__ASSIGNMENT__.
If a line in the records below contains the word "Open", copy it out.

[Modification records]

########

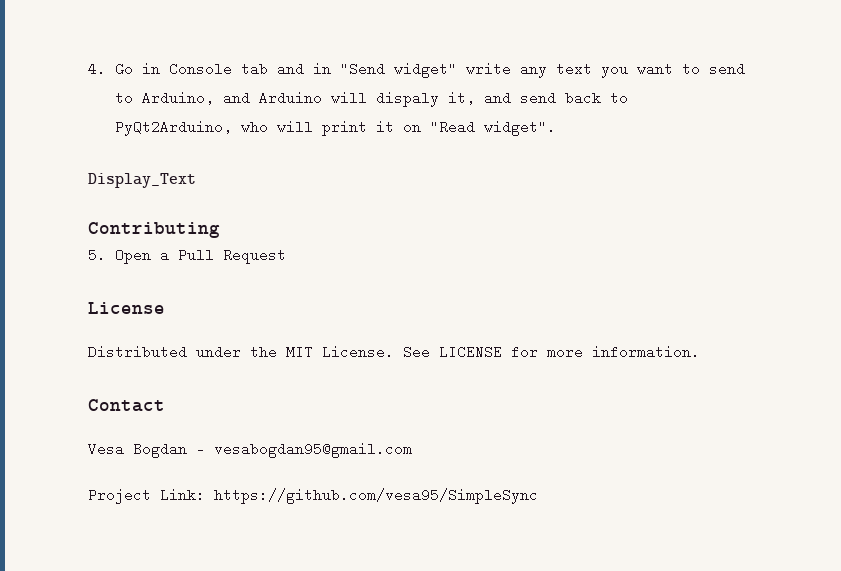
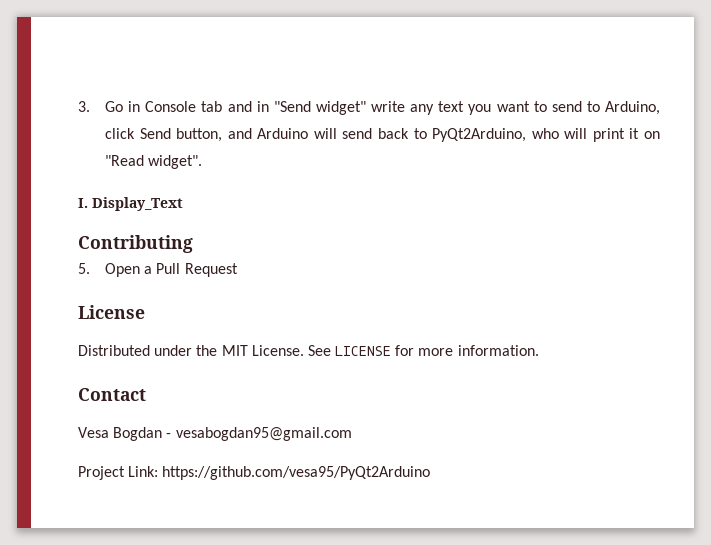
[88,62,106,76] 4. -> [78,101,90,112] 3.
[222,91,511,107] and Arduino will dispaly it, and -> [105,128,337,142] click Send button, and Arduino will
(556, 128) none -> [78,198,88,208] I.
[214,488,538,504] https://github.com/vesa95/SimpleSync -> [162,466,431,480] https://github.com/vesa95/PyQt2Arduino

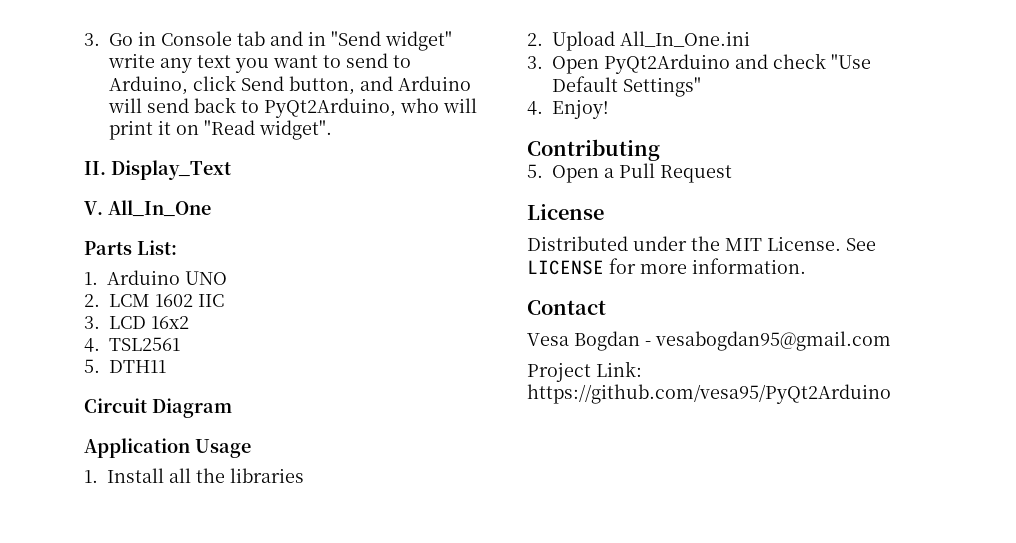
[78,198,88,208] I. -> [84,161,106,175] II.
(183, 204) none -> [84,200,211,217] [84,240,177,255] [84,270,227,285] [84,294,224,307] [84,316,189,329] [84,337,180,352] [84,359,166,373] [84,398,232,418] [84,438,251,458] [84,468,304,483] [527,31,750,51] [527,53,871,74] [552,76,701,97] [527,99,609,119] // V. All_In_One // Parts List: // 1. Arduino UNO // 2. LCM 1602 IIC // 3. LCD 16x2 // 4. TSL2561 // 5. DTH11 // Circuit Diagram // Application Usage // 1. Install all the libraries // 2. Upload All_In_One.ini // 3. Open PyQt2Arduino and check "Use Default Settings" // 4. Enjoy!

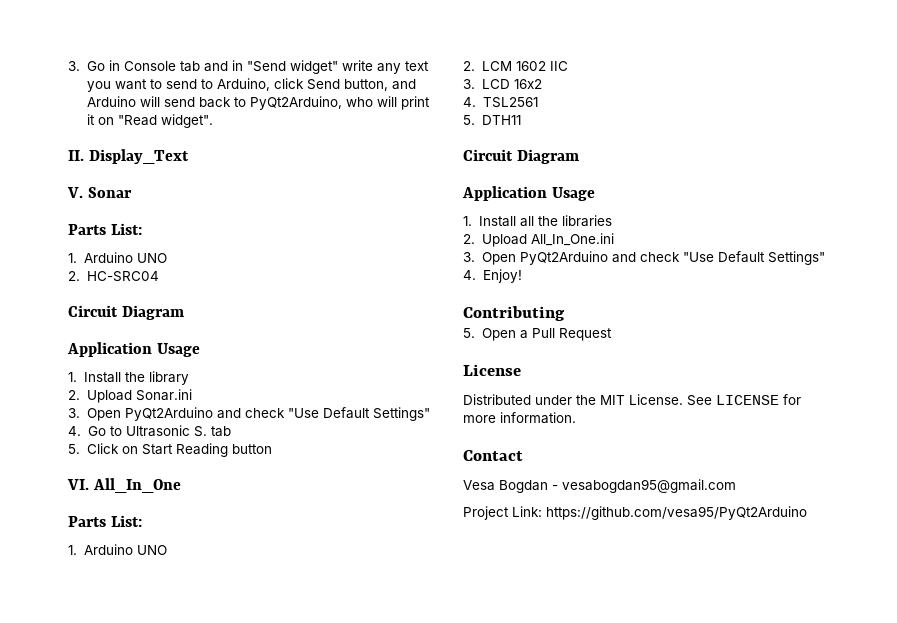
(103, 208) none -> [87,187,132,198] [68,223,142,235] [68,252,167,263] [68,271,159,282] [68,305,184,320] [67,342,200,357] [68,371,189,385] [68,389,192,403] [68,407,430,421] [68,425,231,437] [68,443,272,457] [67,479,89,490] Sonar // Parts List: // 1. Arduino UNO // 2. HC-SRC04 // Circuit Diagram // Application Usage // 1. Install the library // 2. Upload Sonar.ini // 3. Open PyQt2Arduino and check "Use Default Settings" // 4. Go to Ultrasonic S. tab // 5. Click on Start Reading button // VI.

########

__TASK OUTPUT__.
(183, 204) none -> [84,200,211,217] [84,240,177,255] [84,270,227,285] [84,294,224,307] [84,316,189,329] [84,337,180,352] [84,359,166,373] [84,398,232,418] [84,438,251,458] [84,468,304,483] [527,31,750,51] [527,53,871,74] [552,76,701,97] [527,99,609,119] // V. All_In_One // Parts List: // 1. Arduino UNO // 2. LCM 1602 IIC // 3. LCD 16x2 // 4. TSL2561 // 5. DTH11 // Circuit Diagram // Application Usage // 1. Install all the libraries // 2. Upload All_In_One.ini // 3. Open PyQt2Arduino and check "Use Default Settings" // 4. Enjoy!
(103, 208) none -> [87,187,132,198] [68,223,142,235] [68,252,167,263] [68,271,159,282] [68,305,184,320] [67,342,200,357] [68,371,189,385] [68,389,192,403] [68,407,430,421] [68,425,231,437] [68,443,272,457] [67,479,89,490] Sonar // Parts List: // 1. Arduino UNO // 2. HC-SRC04 // Circuit Diagram // Application Usage // 1. Install the library // 2. Upload Sonar.ini // 3. Open PyQt2Arduino and check "Use Default Settings" // 4. Go to Ultrasonic S. tab // 5. Click on Start Reading button // VI.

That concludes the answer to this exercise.